そこで彼女はスッパリと気持ちを切り替え、とにかく瑛太と夏目の仲がうまくいくように舵を切る。瑛太は夏目が受験する予定の大学を受験しようとしているので(詳しくは見てくれ)、受験がうまくいくようにと合格祈願のお守りをたくさん集めてくる。そしてそれを瑛太に渡すのである。このあたりのくだりも実にいいシーンなのでとにかく見てほしい。

現時点で放送されている(私が見ている)のはここまでなのだが、まあ小宮が実にいい子だというのは分かってもらえるだろうか。よくわからんという人は一挙放送を見てほしい。

小宮は最初、コンテストへの提出許可を求めるだけのために瑛太に接触している。瑛太も小宮が接触してくる目的がはっきりしているので、単に厄介なやつだ程度にしか考えていない。だからだと思うが、瑛太は実に自然に小宮と接することができている。厄介なやつではあるけれど、悪いやつではないし引き際は心得ているし、何より頑張っているのは分かるわけで、許可は出さないけれども邪険にも扱っていない(このあたりは瑛太の不器用さ、お人好しさが現れている部分だと思う)。

しかしそうやって素で接してくる瑛太に対して、小宮もまた心境が変化していく。単なる被写体でしかなかった瑛太の不器用な優しさに触れていくうちに、次第に好きになっていくわけである。瑛太には別に好きな人がいて、めちゃくちゃ不器用な迂遠なやり方でしかアプローチできないようなやつだけど、そういうところも含めて惹かれてしまう。

なんか人を好きになるってそういうところよなぁと、共感を覚えてしまったのである。

私の場合はそうやって小宮を通じてJust Because!の世界にはまりこんだ。恋愛ものは私は苦手にしているのだけど、この作品で恋愛作品が好きだという人の気持が少し理解できたようなきがするのである。

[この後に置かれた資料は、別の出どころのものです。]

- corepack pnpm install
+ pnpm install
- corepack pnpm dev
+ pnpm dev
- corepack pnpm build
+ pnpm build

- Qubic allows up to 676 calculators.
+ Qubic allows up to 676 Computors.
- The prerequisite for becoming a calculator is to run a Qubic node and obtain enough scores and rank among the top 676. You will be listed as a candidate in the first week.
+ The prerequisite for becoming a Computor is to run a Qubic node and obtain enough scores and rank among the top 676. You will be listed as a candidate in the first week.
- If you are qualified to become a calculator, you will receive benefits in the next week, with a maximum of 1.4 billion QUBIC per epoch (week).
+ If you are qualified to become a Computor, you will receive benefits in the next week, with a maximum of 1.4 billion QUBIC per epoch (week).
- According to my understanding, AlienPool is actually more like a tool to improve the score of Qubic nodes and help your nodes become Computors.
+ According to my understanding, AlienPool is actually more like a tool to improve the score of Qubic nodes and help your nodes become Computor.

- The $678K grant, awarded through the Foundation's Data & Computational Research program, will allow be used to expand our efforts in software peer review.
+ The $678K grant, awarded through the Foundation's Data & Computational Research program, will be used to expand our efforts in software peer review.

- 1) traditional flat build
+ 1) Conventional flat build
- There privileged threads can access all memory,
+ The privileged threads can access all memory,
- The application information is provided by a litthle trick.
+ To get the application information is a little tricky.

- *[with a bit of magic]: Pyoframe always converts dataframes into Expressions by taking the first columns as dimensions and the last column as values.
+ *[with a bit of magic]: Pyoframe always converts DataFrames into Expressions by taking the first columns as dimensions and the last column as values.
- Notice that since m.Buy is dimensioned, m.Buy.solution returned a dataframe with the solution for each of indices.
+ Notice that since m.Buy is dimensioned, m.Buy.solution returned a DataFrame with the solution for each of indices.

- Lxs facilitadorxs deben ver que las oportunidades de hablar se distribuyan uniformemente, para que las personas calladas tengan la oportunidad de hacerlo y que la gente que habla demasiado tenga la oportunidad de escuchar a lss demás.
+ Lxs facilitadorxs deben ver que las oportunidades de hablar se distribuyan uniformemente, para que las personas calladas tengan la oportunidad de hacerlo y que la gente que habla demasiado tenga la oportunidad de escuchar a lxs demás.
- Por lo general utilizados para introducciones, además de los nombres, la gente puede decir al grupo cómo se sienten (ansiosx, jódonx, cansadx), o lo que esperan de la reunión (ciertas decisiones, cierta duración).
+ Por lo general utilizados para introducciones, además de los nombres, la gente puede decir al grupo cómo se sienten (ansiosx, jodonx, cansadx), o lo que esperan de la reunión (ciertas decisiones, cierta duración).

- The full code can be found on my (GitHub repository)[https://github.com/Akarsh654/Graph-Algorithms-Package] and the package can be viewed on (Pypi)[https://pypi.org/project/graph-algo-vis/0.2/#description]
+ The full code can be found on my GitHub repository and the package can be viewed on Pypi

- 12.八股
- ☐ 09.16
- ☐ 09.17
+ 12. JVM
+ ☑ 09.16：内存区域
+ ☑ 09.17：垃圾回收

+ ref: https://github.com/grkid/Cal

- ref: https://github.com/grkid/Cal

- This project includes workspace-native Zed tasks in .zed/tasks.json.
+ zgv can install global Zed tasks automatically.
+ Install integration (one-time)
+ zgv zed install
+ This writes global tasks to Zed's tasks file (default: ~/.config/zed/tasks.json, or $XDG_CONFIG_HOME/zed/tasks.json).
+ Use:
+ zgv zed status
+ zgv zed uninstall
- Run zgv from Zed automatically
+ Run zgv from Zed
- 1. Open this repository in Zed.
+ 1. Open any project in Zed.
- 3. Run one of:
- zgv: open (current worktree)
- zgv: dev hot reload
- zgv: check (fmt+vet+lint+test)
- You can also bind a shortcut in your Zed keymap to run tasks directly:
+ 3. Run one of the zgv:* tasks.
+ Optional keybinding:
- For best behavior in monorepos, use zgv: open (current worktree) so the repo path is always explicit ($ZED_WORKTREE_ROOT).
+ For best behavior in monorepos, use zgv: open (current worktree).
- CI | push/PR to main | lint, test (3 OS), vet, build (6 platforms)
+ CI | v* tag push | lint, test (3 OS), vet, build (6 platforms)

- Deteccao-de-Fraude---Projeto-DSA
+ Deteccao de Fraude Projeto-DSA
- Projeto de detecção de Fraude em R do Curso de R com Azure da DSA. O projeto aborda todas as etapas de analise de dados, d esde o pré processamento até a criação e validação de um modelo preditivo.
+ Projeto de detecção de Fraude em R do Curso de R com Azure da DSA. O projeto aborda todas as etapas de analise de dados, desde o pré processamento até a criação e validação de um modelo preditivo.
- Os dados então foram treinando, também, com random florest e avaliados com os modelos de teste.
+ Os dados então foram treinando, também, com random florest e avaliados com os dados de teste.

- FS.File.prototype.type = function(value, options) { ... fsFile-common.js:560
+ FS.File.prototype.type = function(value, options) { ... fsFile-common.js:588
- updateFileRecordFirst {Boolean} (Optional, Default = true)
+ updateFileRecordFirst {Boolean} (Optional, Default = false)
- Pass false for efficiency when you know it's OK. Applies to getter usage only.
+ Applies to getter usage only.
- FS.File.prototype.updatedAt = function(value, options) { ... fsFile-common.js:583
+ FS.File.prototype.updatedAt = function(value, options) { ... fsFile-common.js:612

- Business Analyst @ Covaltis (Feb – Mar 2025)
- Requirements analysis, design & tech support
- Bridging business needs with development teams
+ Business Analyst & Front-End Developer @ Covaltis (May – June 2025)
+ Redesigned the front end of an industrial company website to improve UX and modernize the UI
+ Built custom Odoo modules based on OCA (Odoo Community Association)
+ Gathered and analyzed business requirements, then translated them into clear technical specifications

今回は小宮視点でJust Because!について語ってみたけれど、まあとにかく言いたいのはいい作品だということだ。あまり話題になっているのを見かけないけれど(同意見は増田でみたが)、今期で私がめっちゃ楽しみにしているアニメの1つである。

小宮を中心に語ってみたけれど、なんか人を好きになるってこういうことよなっていう共感の多い作品で、どういう最終回を迎えるのか楽しみなアニメである。